Depuis 2018, les tensions commerciales entre les trois grands blocs (États-Unis, Chine, Union européenne) se sont installées dans la durée. Selon l'OMC, la part des échanges mondiaux couverts par des restrictions à l'importation est passée de 1 % en 2015 à plus de 12 % en 2024. Le FMI estime qu'une fragmentation prolongée pourrait coûter jusqu'à 7 % du PIB mondial à long terme (World Economic Outlook, 2023).

Trois blocs, trois stratégies

  • États-Unis : politique de tarifs Trump-Biden maintenue, extension aux véhicules électriques chinois (100 % de droits de douane en 2024) et aux semi-conducteurs.
  • Chine : réponse par des restrictions à l'export de gallium, germanium et graphite, matériaux clés pour les puces et les batteries.
  • Union européenne : enquête anti-subvention sur les VE chinois (droits additionnels de 17 à 35 % en 2024), mécanisme d'ajustement carbone aux frontières (CBAM) en montée en charge jusqu'en 2026.

Ce que cela change pour les entreprises

SecteurImpact principalRéponse observée
AutomobileDroits UE et US sur VE chinoisUsines chinoises en Hongrie, Espagne
Semi-conducteursChips Act US et UE (43 Md EUR)Nouvelles fabs (TSMC Dresde, Intel Magdebourg)
Métaux critiquesRestrictions ChineRéouverture de mines en UE et Canada
AgroalimentaireSanctions et rétorsionsRéorientation vers marchés ASEAN, Afrique

Un enjeu stratégique pour l'Europe

L'UE reste très dépendante : 98 % des terres rares raffinées viennent de Chine, 90 % du magnésium, 70 % du lithium raffiné (Commission européenne, 2023).

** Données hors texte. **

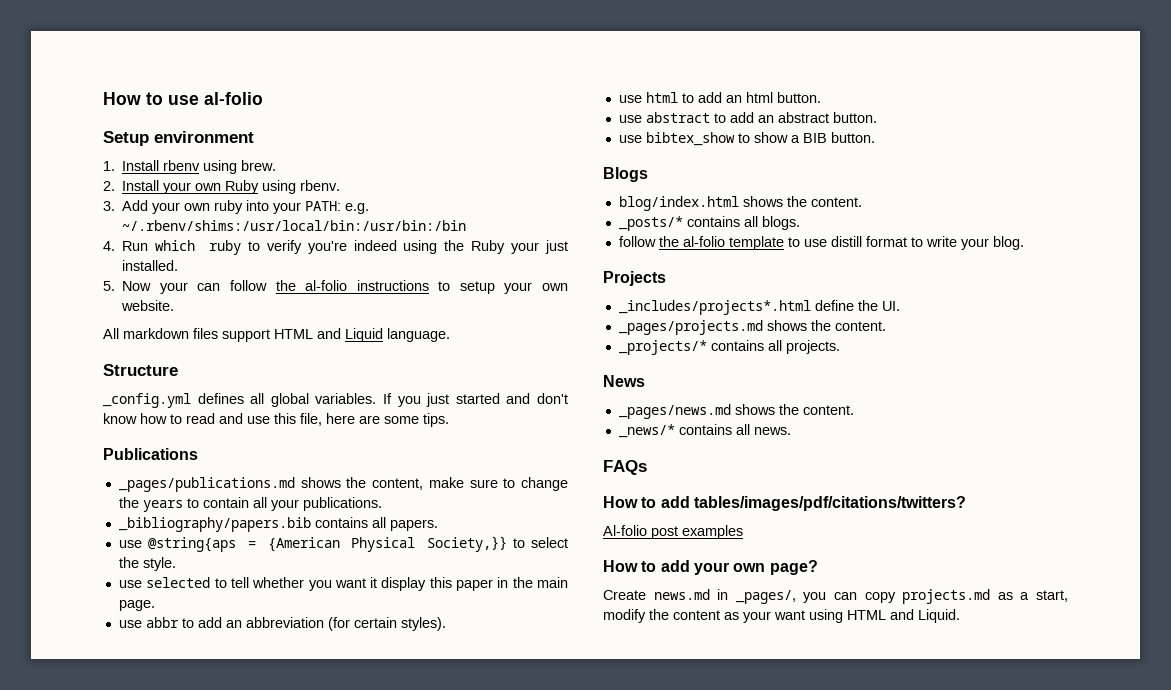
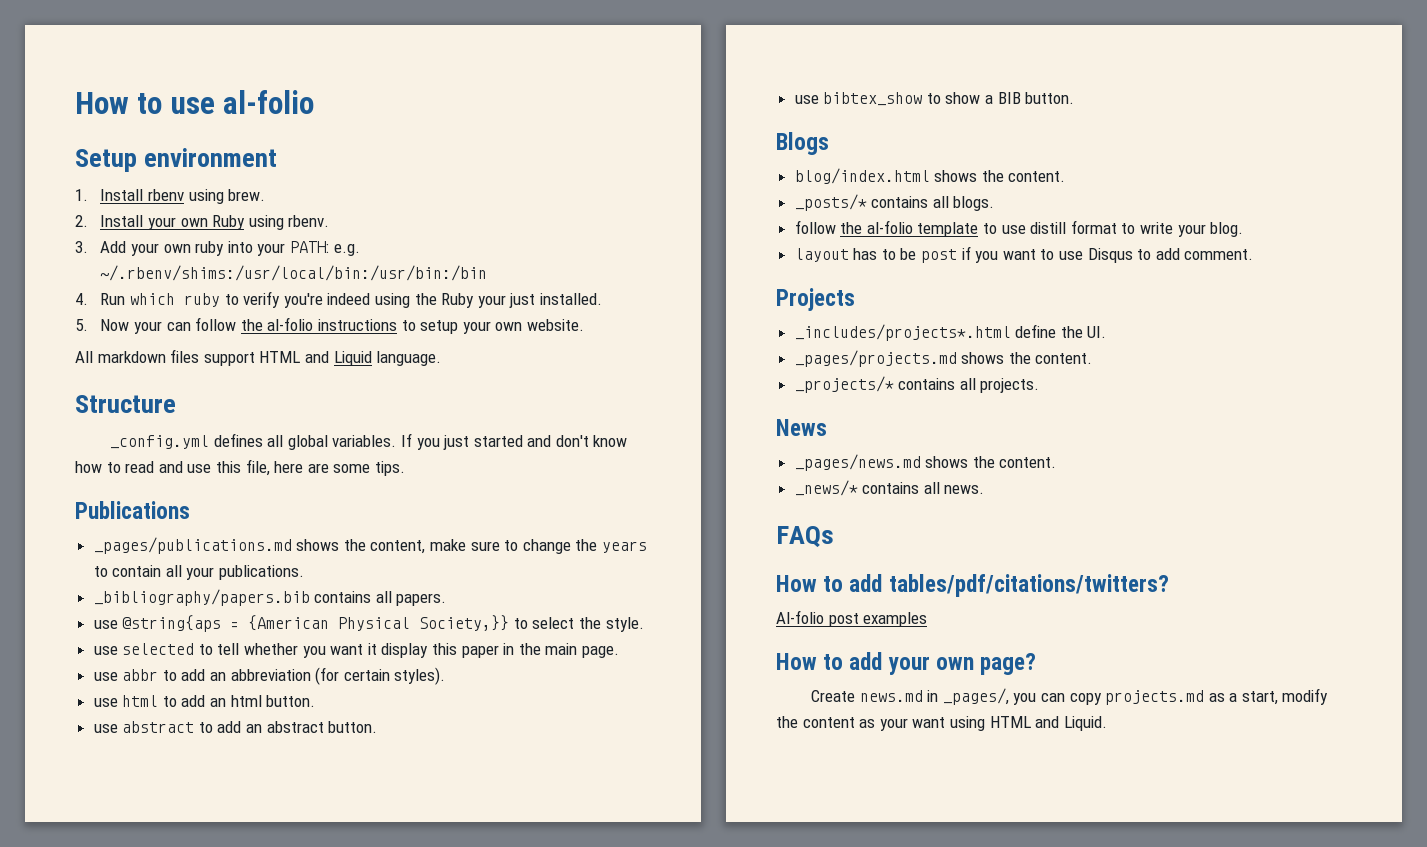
+ layout has to be post if you want to use Disqus to add comment.
- How to add tables/images/pdf/citations/twitters?
+ How to add tables/pdf/citations/twitters?

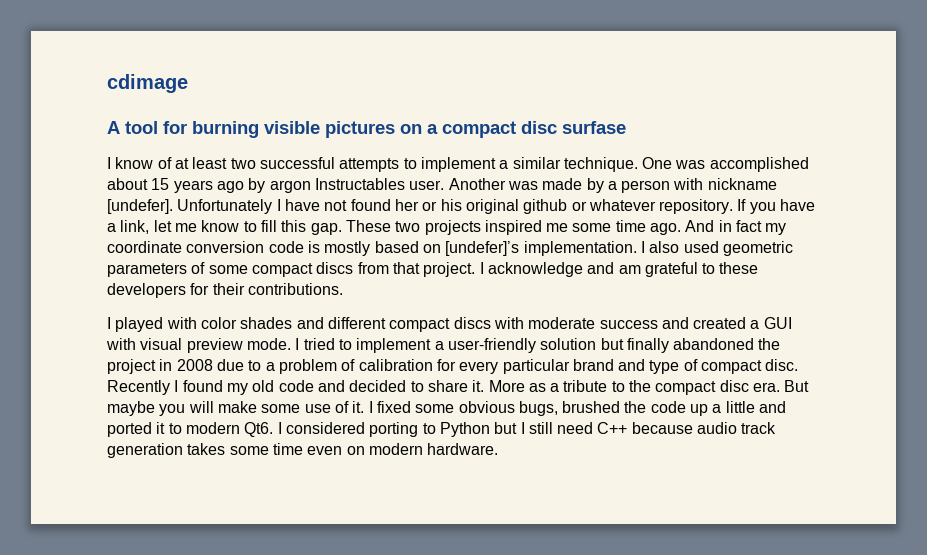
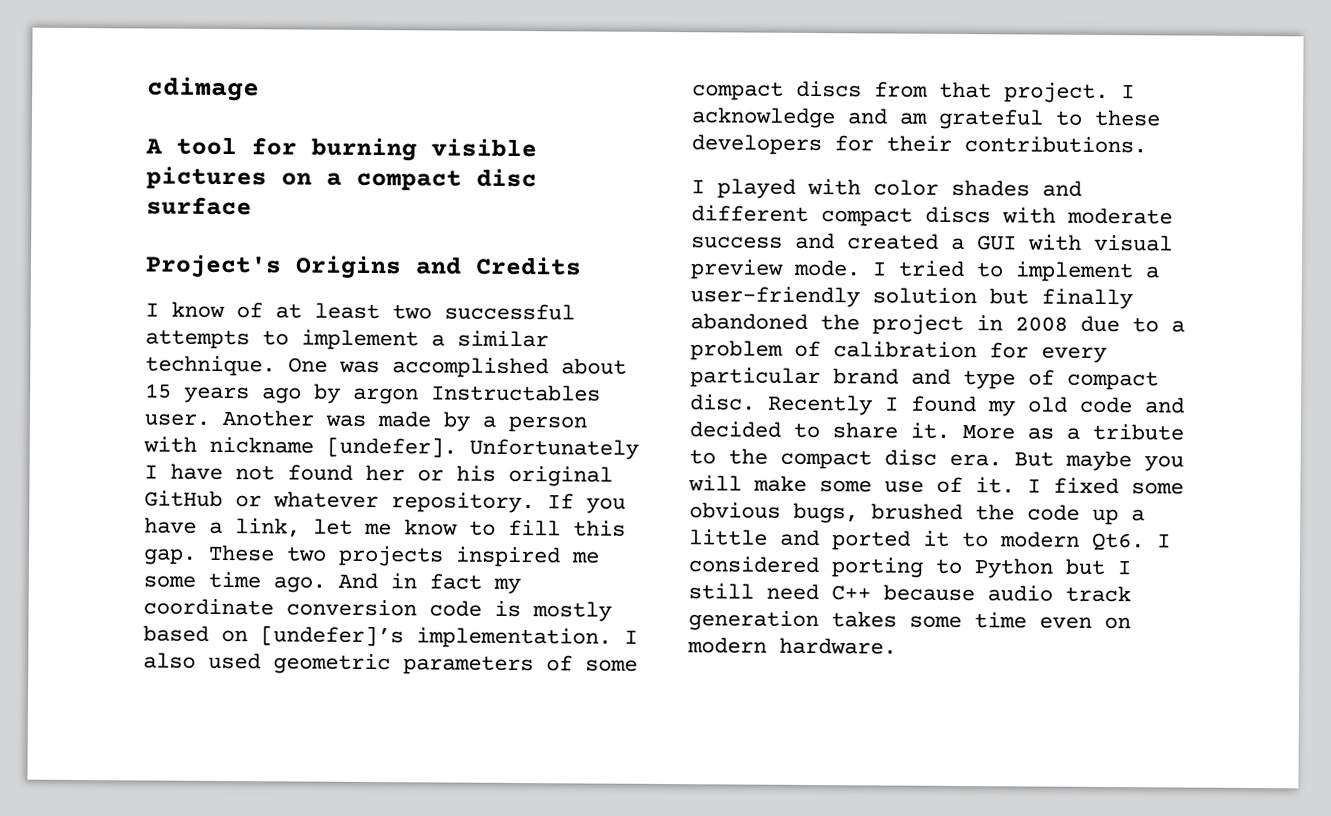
- A tool for burning visible pictures on a compact disc surfase
+ A tool for burning visible pictures on a compact disc surface
+ Project's Origins and Credits
- Unfortunately I have not found her or his original github or whatever repository.
+ Unfortunately I have not found her or his original GitHub or whatever repository.

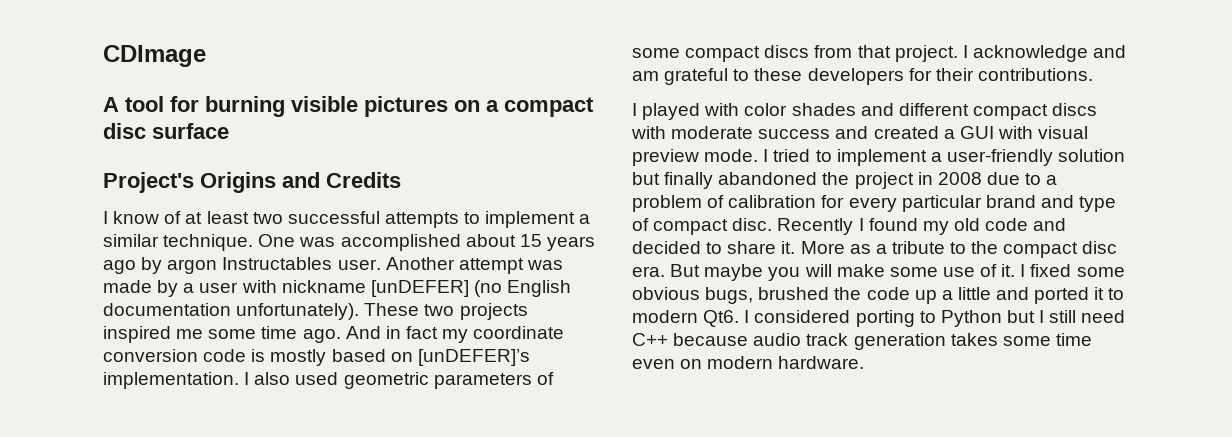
- cdimage
+ CDImage
- Another was made by a person with nickname [undefer]. Unfortunately I have not found her or his original GitHub or whatever repository. If you have a link, let me know to fill this gap.
+ Another attempt was made by a user with nickname [unDEFER] (no English documentation unfortunately).
- And in fact my coordinate conversion code is mostly based on [undefer]’s implementation.
+ And in fact my coordinate conversion code is mostly based on [unDEFER]’s implementation.

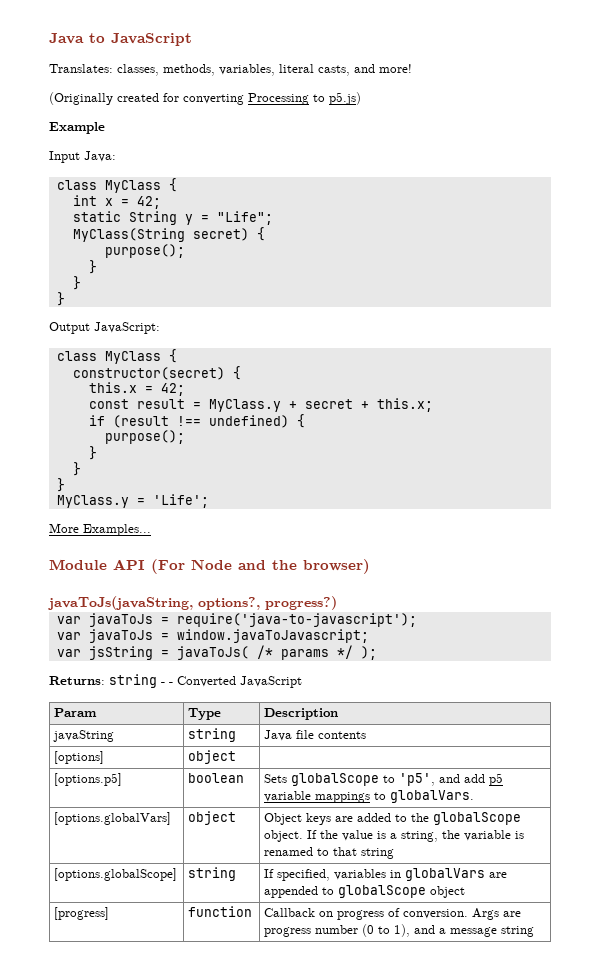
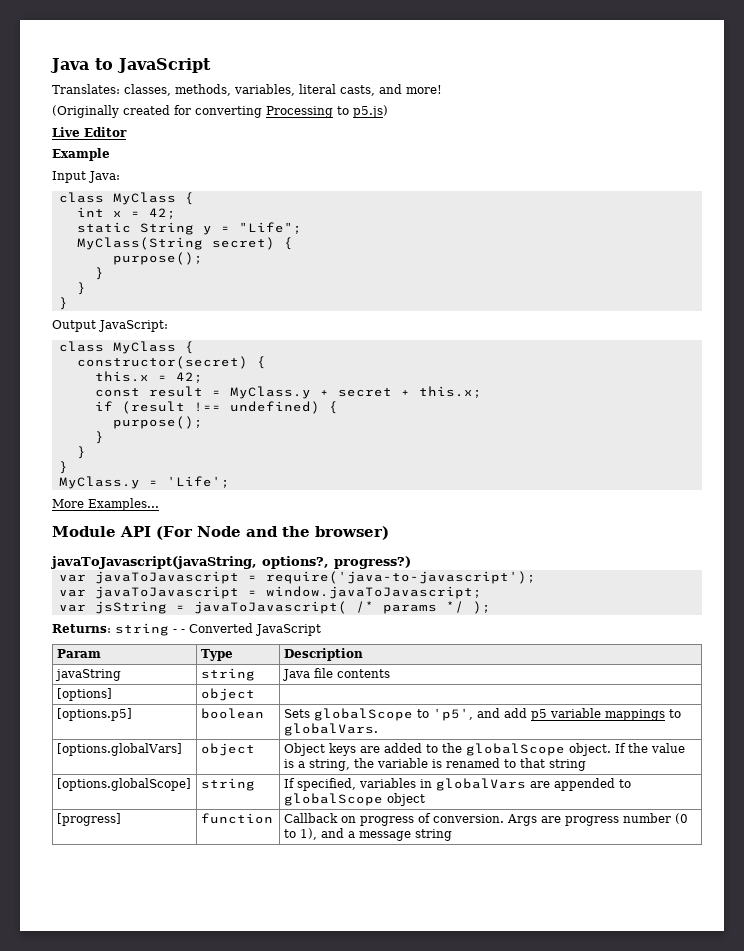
+ Live Editor
- javaToJs(javaString, options?, progress?)
+ javaToJavascript(javaString, options?, progress?)
- var javaToJs = require('java-to-javascript');
+ var javaToJavascript = require('java-to-javascript');
- var javaToJs = window.javaToJavascript;
+ var javaToJavascript = window.javaToJavascript;
- var jsString = javaToJs( /* params */ );
+ var jsString = javaToJavascript( /* params */ );

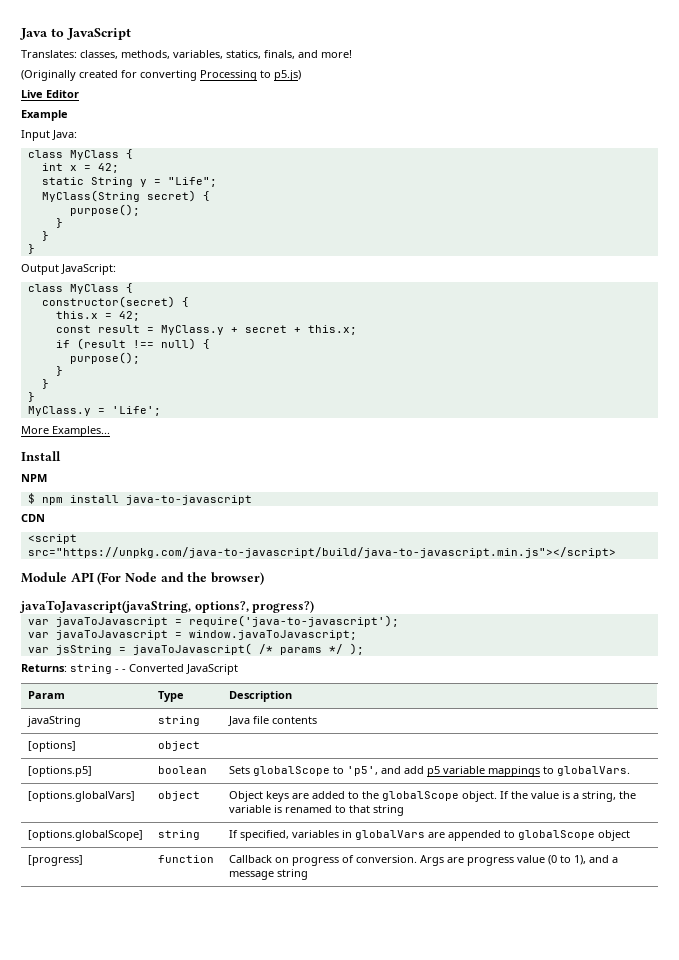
- Translates: classes, methods, variables, literal casts, and more!
+ Translates: classes, methods, variables, statics, finals, and more!
- if (result !== undefined) {
+ if (result !== null) {
+ Install
+ NPM
+ $ npm install java-to-javascript
+ CDN
+ <script src="https://unpkg.com/java-to-javascript/build/java-to-javascript.min.js"></script>
- [progress] | function | Callback on progress of conversion. Args are progress number (0 to 1), and a message string
+ [progress] | function | Callback on progress of conversion. Args are progress value (0 to 1), and a message string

Le Critical Raw Materials Act (2024) vise 10 % de production interne, 40 % de raffinage et 25 % de recyclage d'ici 2030.

Ce qu'il faut retenir

  • 12 % des échanges mondiaux sont sous restriction (OMC, 2024).
  • Le FMI évalue le coût de la fragmentation à jusqu'à 7 % du PIB mondial.
  • Les VE chinois subissent 17 à 35 % de droits additionnels en UE, 100 % aux États-Unis.
  • L'UE cherche à sécuriser son accès aux métaux critiques via le CRMA.